Jetzt scheinen alle froh, dass der Radsport keine Extrawurst mehr brät. Der Wunsch nach Normalität ist groß, das ist auch bei Fahrer Nico Denz zu hören: "Und dann ist für mich erst einmal wichtig, dass ich gut nach Hause komme. Weil man weiß ja auch nicht so genau, wie die Flugsituation ist. Wir fahren alle mit dem Auto nach Hause. Das Team bringt uns bis an die Haustür. Das ist eine gute Sache. Und dann müssen wir weitersehen."
Klassikersaison droht ins Wasser zu fallen
Wie es weiter geht, weiß niemand. Maximilian Schachmann war eigentlich für den Giro d’Italia vorgemerkt. Der wird auf jeden Fall verschoben. Vielleicht fällt er sogar ganz aus.
Und auch die Klassikersaison droht ins Wasser zu fallen. John Degenkolb, früherer Gewinner von Paris – Roubaix, fragt sich gegenwärtig nicht, ob er das Rennen in diesem Jahr erneut gewinnen kann. Sondern eher, ob es überhaupt stattfindet.

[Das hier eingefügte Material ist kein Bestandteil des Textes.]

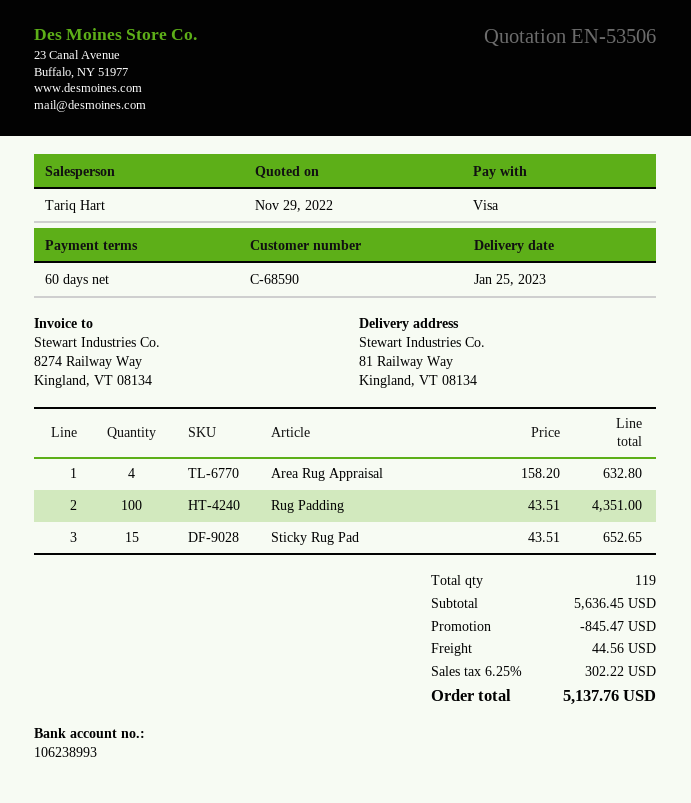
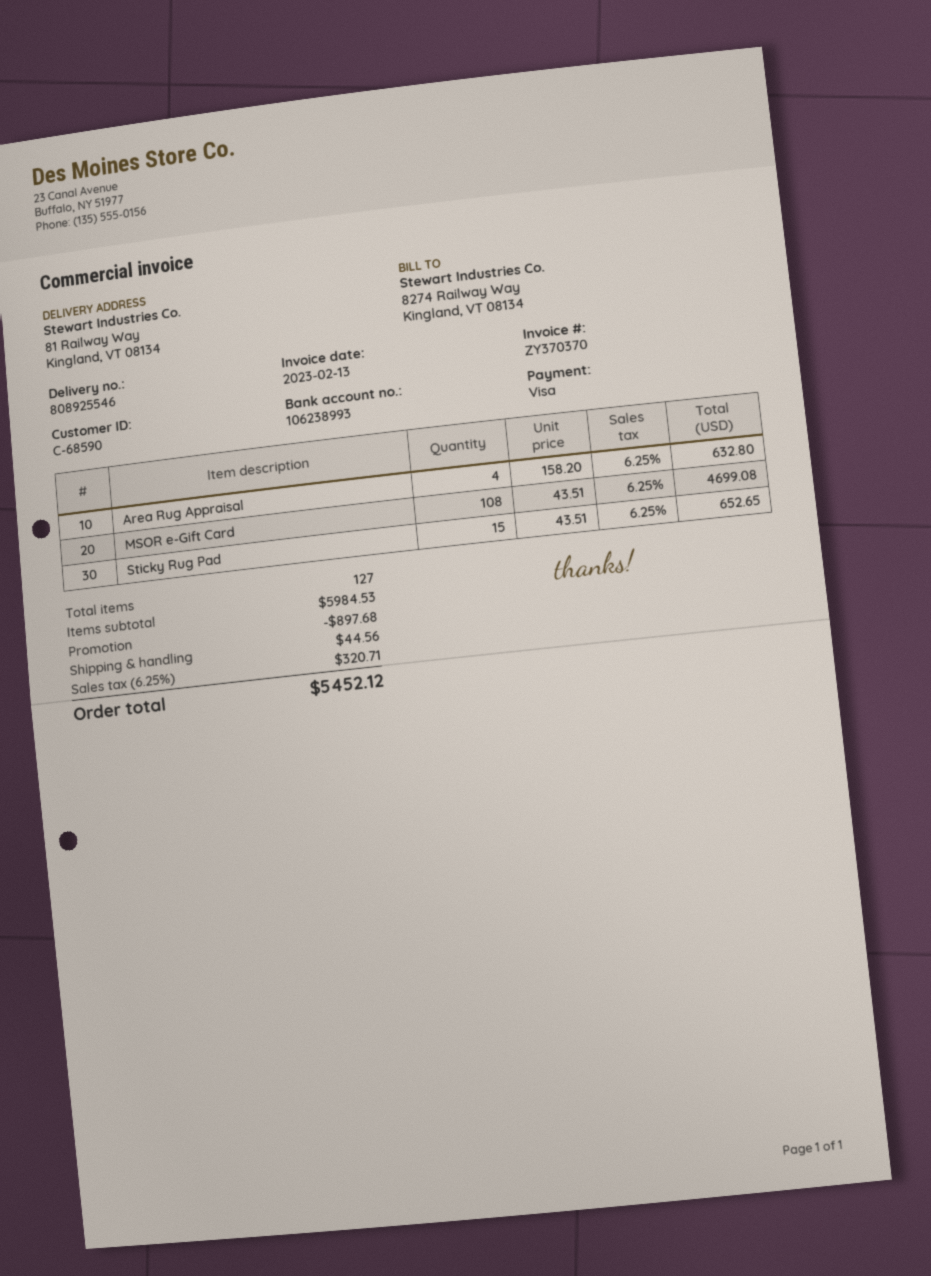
Rug Padding: 100 x 43.51 = 4351.00 -> none
MSOR e-Gift Card: none -> 108 x 43.51 = 4699.08
total quantity: 119 -> 127
subtotal: 5636.45 -> 5984.53
discount: 845.47 -> 897.68
tax: 6.25% = 302.22 -> 6.25% = 320.71
total: 5137.76 -> 5452.12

"Ich habe keine Ahnung. Ich kann dazu nichts sagen. Ich bin kein Doktor, ich bin kein Virologe. Ich bin nur Radfahrer. Und ich denke, wir müssen, egal was für eine Entscheidung rauskommt, die müssen wir akzeptieren."

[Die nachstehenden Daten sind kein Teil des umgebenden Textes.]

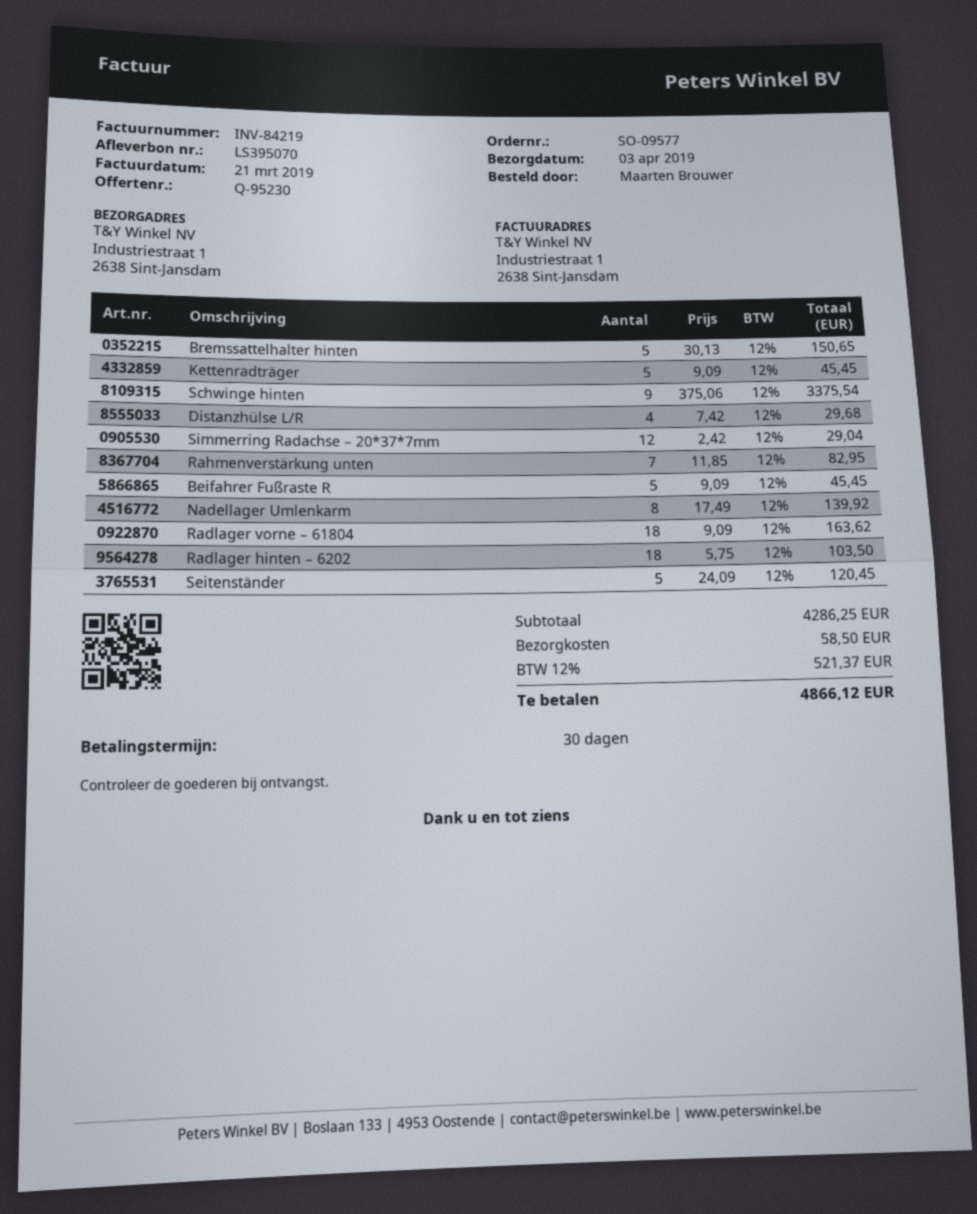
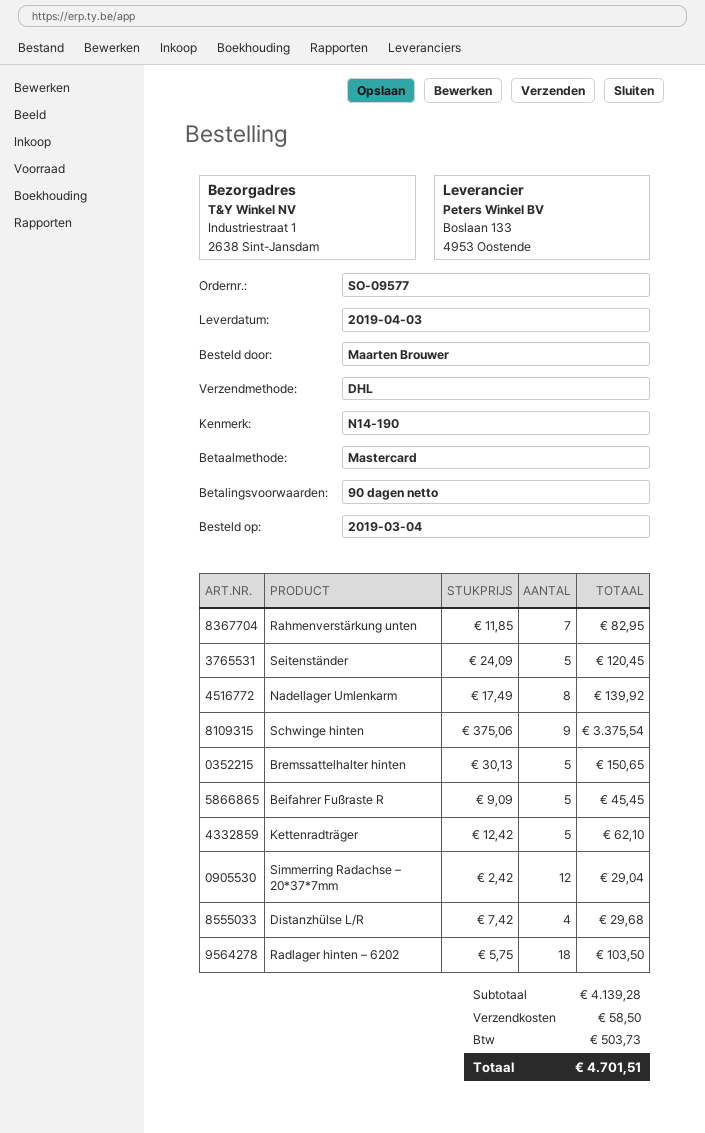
payment terms: 30 days -> 90 days
Kettenradträger: 5 x 9.09 = 45.45 -> 5 x 12.42 = 62.10
Radlager vorne – 61804: 18 x 9.09 = 163.62 -> none
subtotal: 4286.25 -> 4139.28
tax: 521.37 -> 503.73
total: 4866.12 -> 4701.51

Bis dahin heißt es für die Fahrer, die in Ländern wohnen, in denen man noch auf die Straße darf, möglichst allein auf einsamen Wegen zu trainieren. Italienische Profis müssen komplett zu Hause bleiben. Und ob es eine Tour de France in diesem Jahr gibt, weiß in Nizza gerade niemand zu sagen.